Wolves are natural hosts for the lupine parvovirus, or LPV, the virus responsible for werewolves. The virus contains two mutations that distinguish it from other parvoviruses. Wolves transmit the virus to humans through a bite, and so werewolf occurences closely mirror wolf populations. Hunters and fur trappers have always been common victims. There is a fear that wolf recovery programs in the United States will result in an increase of werewolves, especially in suburban areas.

As you may know, a virus is a protein shell that attaches itself to a cellular membrane and injects its genetic material into the cell. In effect, the virus takes over the cell and uses it as a factory for viral proteins. LPV is different from most viruses in that it doesn't destroy its host organism; rather, it transforms it.

Transformation

The transformation of a human being to a werewolf shares some similarities with that of vampires and zombies. After infection, there is a period of high fever, chills and other flu-like symptoms. The victim is likely to experience extreme thirst as well. These symptoms last approximately 48 hours. Unlike people infected with vampiric virus or zombie virus, werewolf victims do not ever slip into a coma.

A person infected with LPV comes out of the fever in a highly dangerous state. The victim will display fierce aggression and bloodlust. Their communication degrades into grunts, growls and hisses. They will make great efforts to flee the company of humans and complete their transformation in a more secluded area, such as a forest, a sewer or an abandoned structure.

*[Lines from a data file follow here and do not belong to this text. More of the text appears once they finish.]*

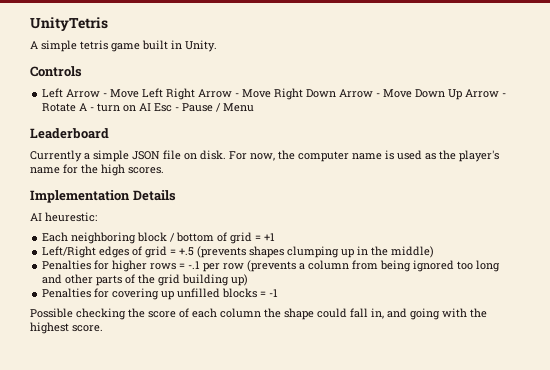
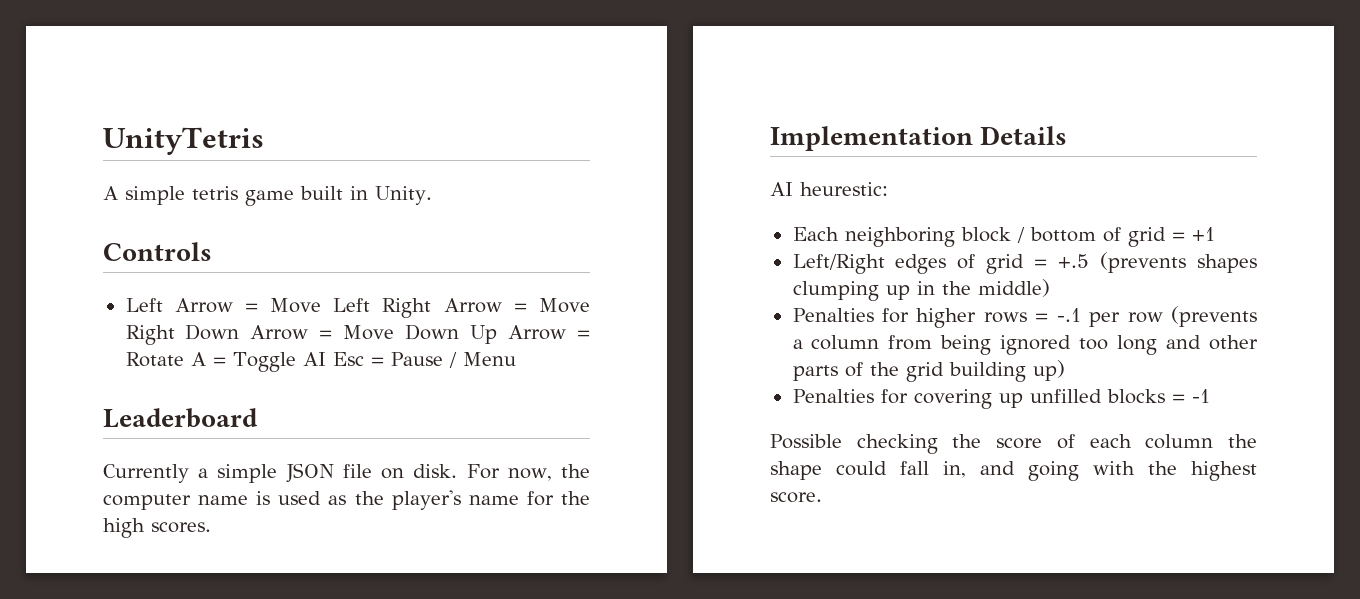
[103,93,108,97] - -> [244,303,258,312] =
[235,93,240,97] - -> [513,303,527,312] =
[376,93,381,97] - -> [319,330,333,339] =
[502,93,507,97] - -> [576,330,590,339] =
[90,103,137,112] - turn on -> [212,352,296,372] = Toggle
[175,107,180,111] - -> [370,357,384,366] =

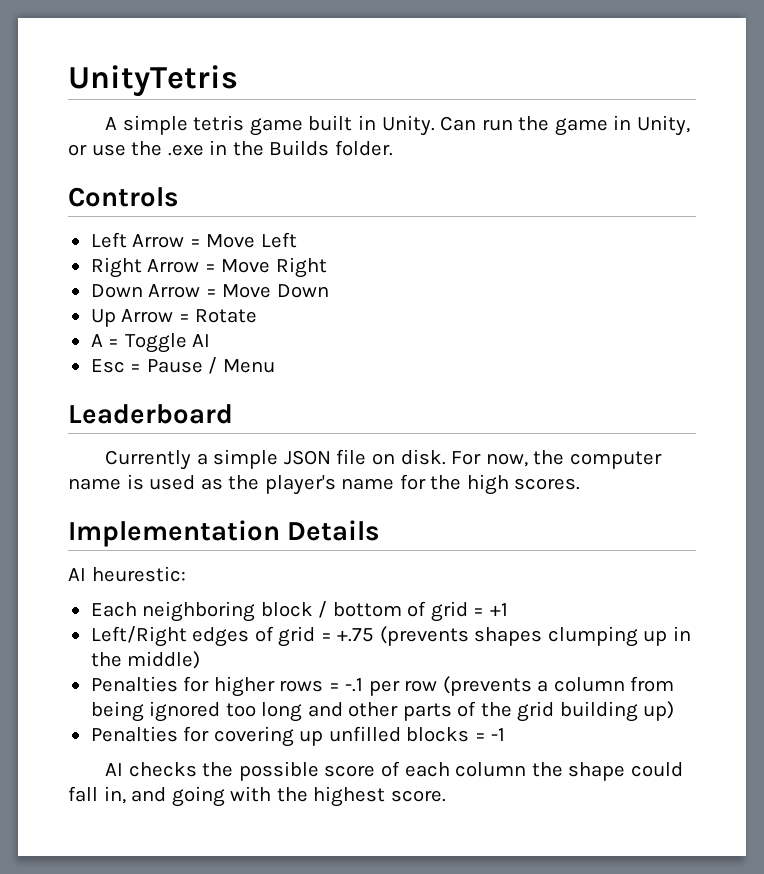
(432, 195) none -> [440,115,690,136] [68,140,393,156] Can run the game in Unity, or use the .exe in the Builds folder.
(371, 305) none -> (297, 240) //
(175, 335) none -> (327, 267) //
(460, 332) none -> (329, 291) //
(184, 359) none -> (258, 316) //
(326, 359) none -> (211, 340) //
[1058,254,1090,268] +.5 -> [337,628,375,642] +.75
[770,434,982,454] Possible checking the -> [105,761,319,781] AI checks the possible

The werewolf's profile (center) is closer to
that of a wolf (left) than a human (right)
The physiological transformation to werewolf begins approximately one week after infection, as the virus essentially takes over the body's process of cellular differentiation. The viral DNA selectively turns on and off certain parts of the human genome based on the final design of the organism. Bone growth occurs at the skull and along the spinal column. The torso becomes elongated and the bones and musculature of the pelvic and shoulder girdle expand. Coarse hair will grow all over the victim's body. There are numerous other significant physical changes: hands become paws, fingernails become claws, the jaws and teeth take on a lupine appearance and the eyes develop a yellow hue and the pupils become narrow.

The full transformation from human to werewolf takes up to six weeks to complete. At the end of the process, the werewolf will walk and run on all fours. Werewolves can continue to grow during the first years after transformation, especially when the food supply is abundant.